11 - Inferences About Population Variances#

11.1 Inferences About a Population Variance#

The point estimator of the population variance \(\sigma^2\) is the sample variance \(s^2\):

\[ s^2 = \frac{\sum (x_i - \bar{x})^2}{n-1} \]

When making inferences about the population variance, the sampling distribution of

\[\frac{(n-1)s^2}{\sigma^2}\]

is helpful. This distribution can be modeled by a chi-square distribution with \(n-1\) degrees of freedom. A chi-square distribution results from sampling from a normal distribution

Interval Estimation#

For a level of significance \(\alpha\), we will consider the right tail of the chi-square distribution, denoted \(\chi_\alpha^2\). We can recognize that an interval estimation for the population standard deviation would require both upper and lower bounds:

\[ \chi_{1-\alpha/2}^2 \leq \frac{(n-1)s^2}{\sigma^2} \leq \chi_{\alpha/2}^2 \]
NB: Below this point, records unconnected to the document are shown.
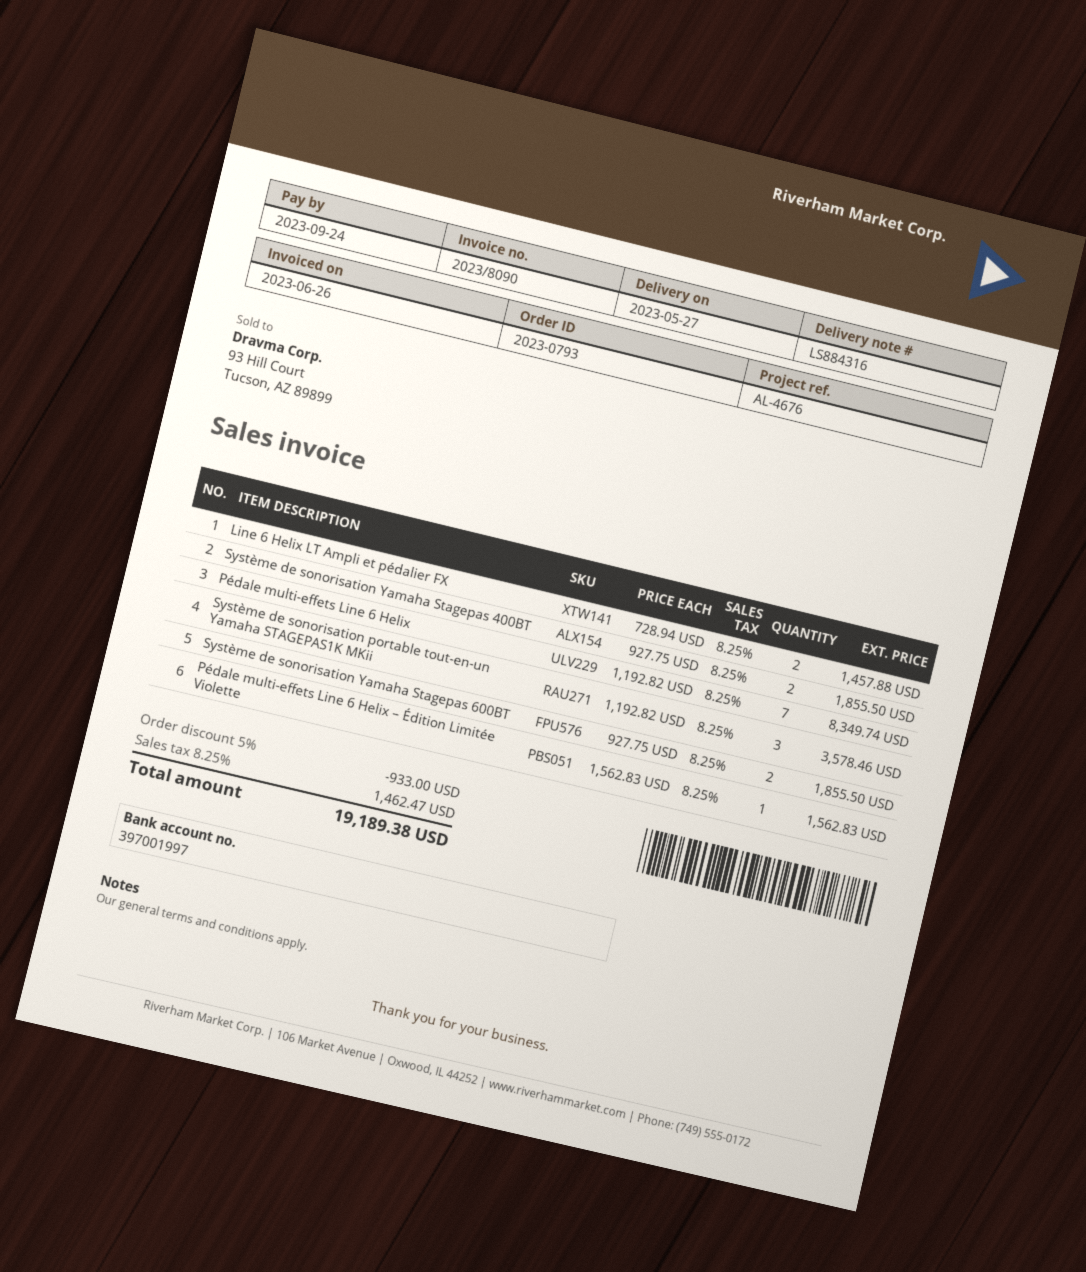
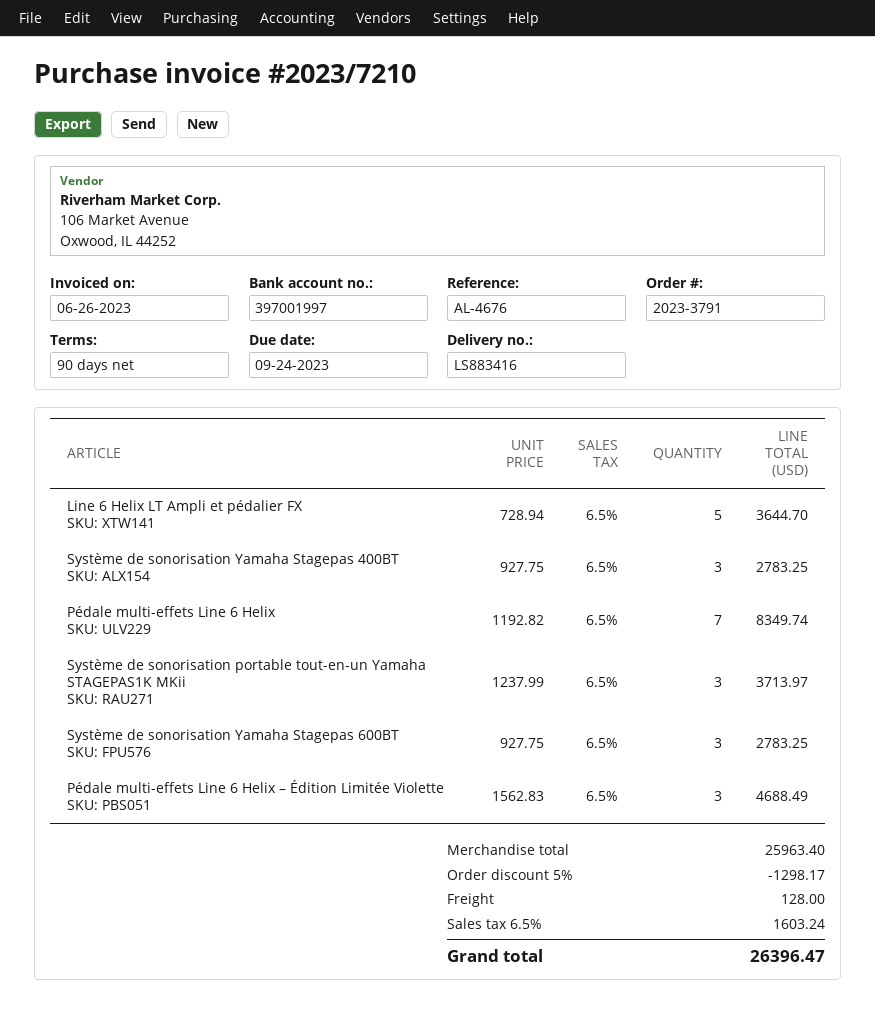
order number: 2023-0793 -> 2023-3791
delivery note number: LS884316 -> LS883416
invoice number: 2023/8090 -> 2023/7210
Line 6 Helix LT Ampli et pédalier FX: 2 x 728.94 = 1457.88 -> 5 x 728.94 = 3644.70
Système de sonorisation Yamaha Stagepas 400BT: 2 x 927.75 = 1855.50 -> 3 x 927.75 = 2783.25
Système de sonorisation portable tout-en-un Yamaha STAGEPAS1K MKii: 3 x 1192.82 = 3578.46 -> 3 x 1237.99 = 3713.97
Système de sonorisation Yamaha Stagepas 600BT: 2 x 927.75 = 1855.50 -> 3 x 927.75 = 2783.25
Pédale multi-effets Line 6 Helix – Édition Limitée Violette: 1 x 1562.83 = 1562.83 -> 3 x 1562.83 = 4688.49
discount: 5% = 933.00 -> 5% = 1298.17
shipping: none -> 128.00
tax: 8.25% = 1462.47 -> 6.5% = 1603.24
total: 19189.38 -> 26396.47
Solving for the population variance \(\sigma^2\) yields:

\[ \frac{(n-1)s^2}{\chi_{\alpha/2}^2} \leq \sigma^2 \leq \frac{(n-1)s^2}{\chi_{1-\alpha/2}^2} \]

Hypothesis Testing#

To calculate the test statistic for hypothesis tests about a population variance:

\[ \chi^2 = \frac{(n-1)s^2}{\sigma_0^2} \]
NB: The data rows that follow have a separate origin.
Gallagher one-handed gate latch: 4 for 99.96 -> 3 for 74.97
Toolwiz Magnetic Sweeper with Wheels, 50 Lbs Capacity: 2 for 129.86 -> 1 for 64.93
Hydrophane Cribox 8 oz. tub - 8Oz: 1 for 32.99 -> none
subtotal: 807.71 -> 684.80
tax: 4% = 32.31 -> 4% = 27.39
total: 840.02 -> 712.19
where \(s_0^2\) is the hypothesized population variance and \(\chi^2\) has \(n-1\) degrees of freedom.

Using this test statistic, we can calculate the \(p\)-value for the hypothesis testing to decide whether to accept or reject \(H_0\).
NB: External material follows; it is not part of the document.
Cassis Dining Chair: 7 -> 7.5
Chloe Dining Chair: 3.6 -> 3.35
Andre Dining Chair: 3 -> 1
11.2 Inferences About Two Population Variances#

Some times we wish to compare the variances of two populations. When making these inferences, we will typically assume that the variance of each population is equal. Whenever this is the case, the sampling distribution of

\[ \frac{s_1^2}{s_2^2} \]

has an \(F\) distribution with \(n_1 - 1\) degrees of freedom in the numerator and \(n_2 - 1\) degrees of freedom in the denominator. This value is also denoted as the test statistic \(F\). Note that the sample size in sample \(1\) must be greater than that of sample \(2\) and that only the right tail of the \(F\) distribution is considered when calculating the \(p\)-value.